One of the advantages of foam rollers over massage guns is their affordability. The most expensive device in our best massage guns roundup costs £549, compared to £188 for the Hyperice Vyper 2.0 vibrating foam roller in our best foam rollers roundup. More importantly, the budget options are much more reasonably priced: the vibration-free TriggerPoint Grid Roller, one of Henriques’ top picks, costs £32.

“Foam rollers have been more thoroughly researched, proven to improve flexibility and range of motion without compromising muscle performance, and their benefits can be felt quickly,” says Henriques.
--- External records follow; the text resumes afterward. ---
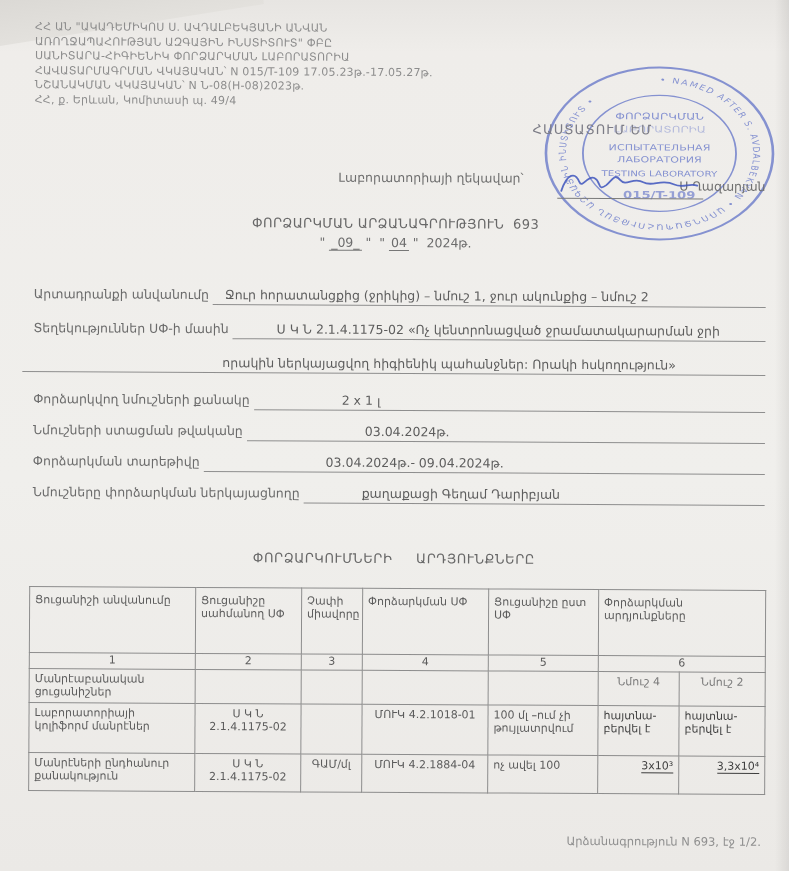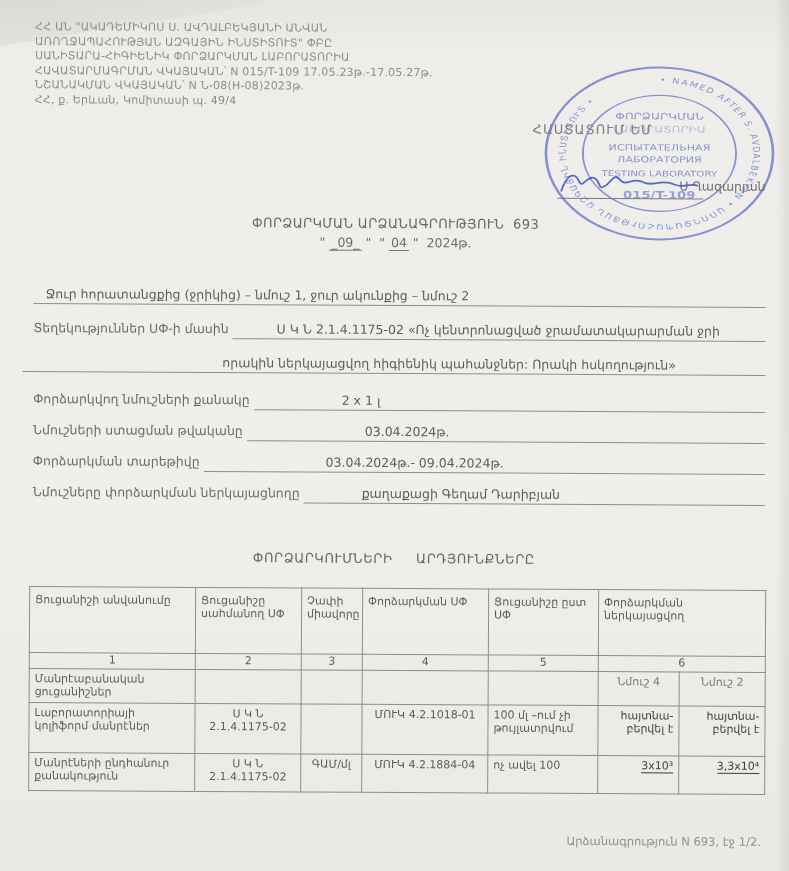"Լաբորատորիայի ղեկավար՝" div.labhead-label { html: none -> <div>Լաբորատորիայի ղեկավար՝</div> }
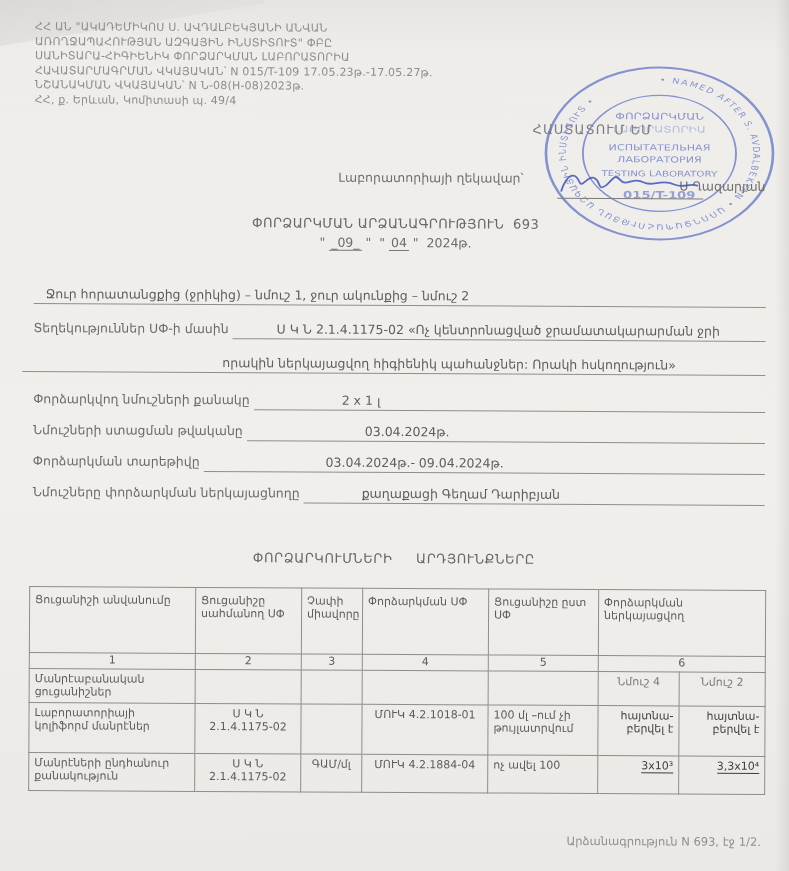"Արտադրանքի անվանումը" span.lab { html: none -> <span>Արտադրանքի անվանումը</span> }
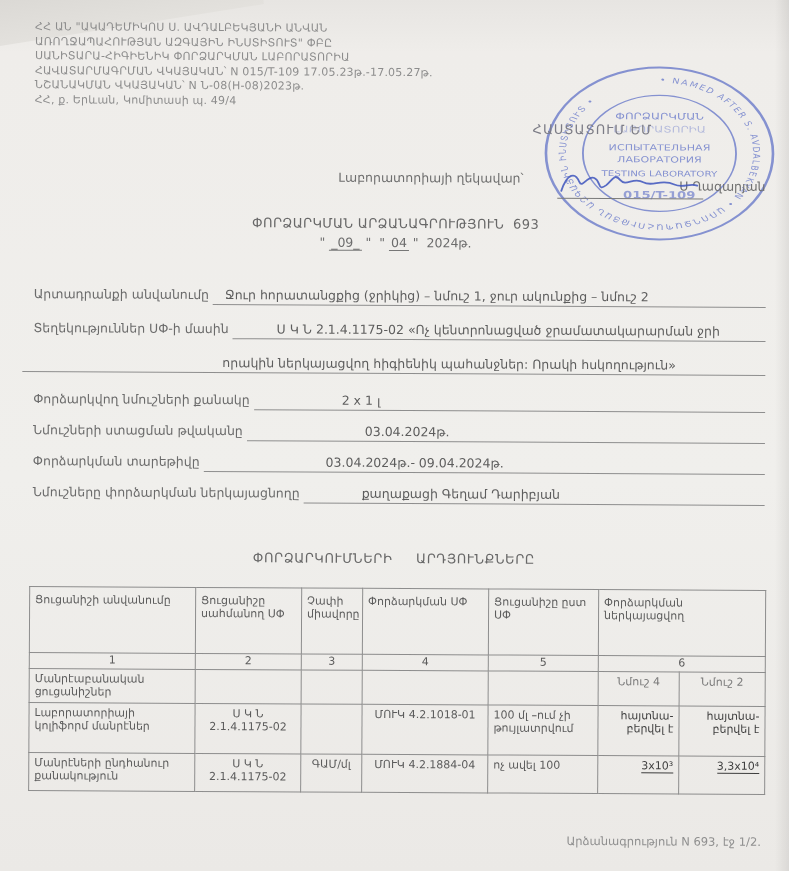"Փորձարկման ներկայացվող" th { text: ներկայացվող -> արդյունքները }
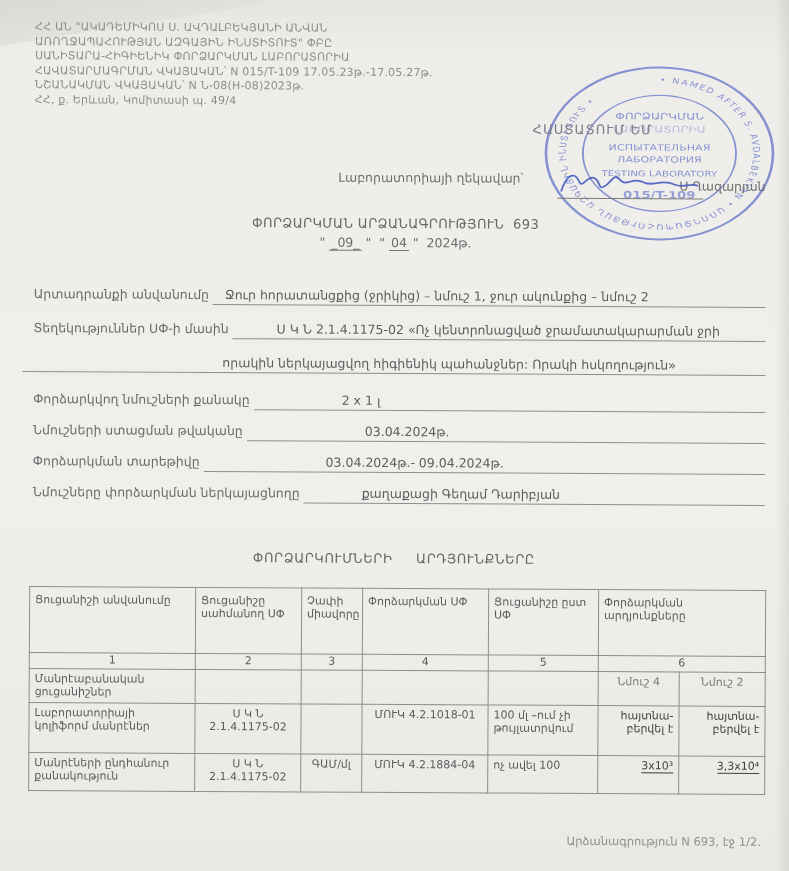"հայտնա-բերվել է" td.bold { text-align: right -> none }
A few minutes of effective, lower-body rolling can help improve your squat depth, for example.

“That said, the physiological gains from foam rolling typically only last a few minutes,” Henriques explains. “It must therefore be combined with active movement and stretching to prolong its beneficial effects.”

As with massage guns, foam rollers can also cause more pain if used incorrectly, compressing nerves and pain receptors uncomfortably.

Massage gun versus foam roller: the verdict

Massage guns are generally more expensive than foam rollers, but also more convenient and versatile. A foam roller, however, given its lower price, is less likely to become a regrettable purchase if you barely use it. So while the scientific jury is still out on these recovery tools, our experts agree that personal preference should decide the winner.

“It will always depend on the individual,” Henriques says. “I would personally go with a foam roller as the research is inconclusive on massage guns, yet the benefits are similar. But if you’re more likely to use a massage gun regularly, you’ll be better off. beneficial in the long term.

McKinnon goes further. “I would always recommend a foam roller,” she says. “There’s less chance of it being misused and you can adapt your use, staying static on a pressure point or moving dynamically over the muscle, whereas massage guns only offer one type of percussion treatment.”

The claims of some massage gun companies, she says, are also often based on limited trials and case studies. “Like everything, they will do wonders for some but not all. It’s very subjective, so don’t just rely on them to improve your health or performance.